Well I used to skate for 3 years + before flat and was first exposed to flat at I believe the first ever NASS. Phil Dolan was doing a show with GT, I remember being massively intrigued by what was going on, it just looked so different and so fresh. I think even then I percieved it as being super creative and pretty much limitless ironically as a skater I was full into flatland skating but without the influence. I never knew who Rodney Mullen was or even saw flatland skating till pretty much after I had finished with it, it was just my natural style, so it was transitional to move to flatland. It was the perfect sport, my love for bikes and the creativity I enjoyed in skating all came to one with flatland. So yeah, Phil Dolan and the first issue of Ride (UK) I ever owned, which again had a Phil Dolan interview and Jimmy (Petitet) and Alex (Jumelin) interview in were my first exposures to flatland.
That shows the importance of flatland being in the magazines really, and also flatland in contests, that also really proves worthwhile when something I was involved in inspired somebody to get into flatland. Now your into flatland and fully involved, I guess you don’t miss the magazine coverage and everything has moved online pretty much? What’s your standpoint on lack of flatland in the magazines?
I can’t really say I was ever much of a magazine buyer anyway, they were more like if I happen to be going past smiths I’ll have a look to see if there’s anything worth purchasing, so for me whether flatland is in magazines or not is no direct concern, but now we are all online I think it’s positive for a number of reasons.

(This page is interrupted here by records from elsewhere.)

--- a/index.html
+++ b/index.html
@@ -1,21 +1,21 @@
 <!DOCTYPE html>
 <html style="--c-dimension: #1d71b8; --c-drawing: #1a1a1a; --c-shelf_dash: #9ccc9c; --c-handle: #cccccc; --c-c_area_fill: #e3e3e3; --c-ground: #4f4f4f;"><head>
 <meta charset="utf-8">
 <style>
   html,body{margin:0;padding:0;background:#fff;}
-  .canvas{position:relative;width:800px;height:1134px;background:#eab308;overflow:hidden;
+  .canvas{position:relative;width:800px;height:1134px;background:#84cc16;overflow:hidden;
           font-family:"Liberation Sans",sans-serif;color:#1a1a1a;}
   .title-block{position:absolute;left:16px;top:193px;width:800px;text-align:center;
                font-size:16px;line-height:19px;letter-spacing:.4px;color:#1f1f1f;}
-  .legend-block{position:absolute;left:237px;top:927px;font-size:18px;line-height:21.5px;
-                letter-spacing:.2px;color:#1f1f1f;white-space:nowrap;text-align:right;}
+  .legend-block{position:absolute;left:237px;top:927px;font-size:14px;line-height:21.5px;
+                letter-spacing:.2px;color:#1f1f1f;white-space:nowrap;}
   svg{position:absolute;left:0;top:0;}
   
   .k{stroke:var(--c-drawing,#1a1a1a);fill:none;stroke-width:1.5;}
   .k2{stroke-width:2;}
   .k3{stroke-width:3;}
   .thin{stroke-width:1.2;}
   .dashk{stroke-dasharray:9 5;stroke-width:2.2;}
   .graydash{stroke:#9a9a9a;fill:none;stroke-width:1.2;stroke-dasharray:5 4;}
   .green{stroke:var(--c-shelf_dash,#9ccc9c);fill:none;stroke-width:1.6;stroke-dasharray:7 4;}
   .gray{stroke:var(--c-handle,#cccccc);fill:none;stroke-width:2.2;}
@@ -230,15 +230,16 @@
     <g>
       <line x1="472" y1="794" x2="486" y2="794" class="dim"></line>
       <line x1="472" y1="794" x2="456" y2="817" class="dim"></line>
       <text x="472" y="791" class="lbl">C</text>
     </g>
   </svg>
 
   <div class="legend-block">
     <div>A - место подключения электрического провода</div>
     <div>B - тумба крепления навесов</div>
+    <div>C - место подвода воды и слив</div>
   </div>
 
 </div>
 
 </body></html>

Firstly its easier to reach a broader audience online which is clearly a big thing, its also free online to both access and create so the concerns of covering costs aren’t so great, but also outside of that, the internet is fast and everyone now is contributing like a family, if some jam comes down you can guarantee someone was there and will be reporting it online within a day and then it will be talked about and to be honest the only negative I can ever see is the lack of quality in online videos compared to professional DVD work from Bobby and Chad, etc, but I think slowly that’s improving also.
At the end of the day flatlanders aren’t film makers so they just want to see the riding, which is a shame because the art of film making and presentation is important to. The end of magazines isn’t a negative though, it’s merely a focus shift to a more accessible online format, it’s basically made the most underground riders able to show off their stuff if they want to.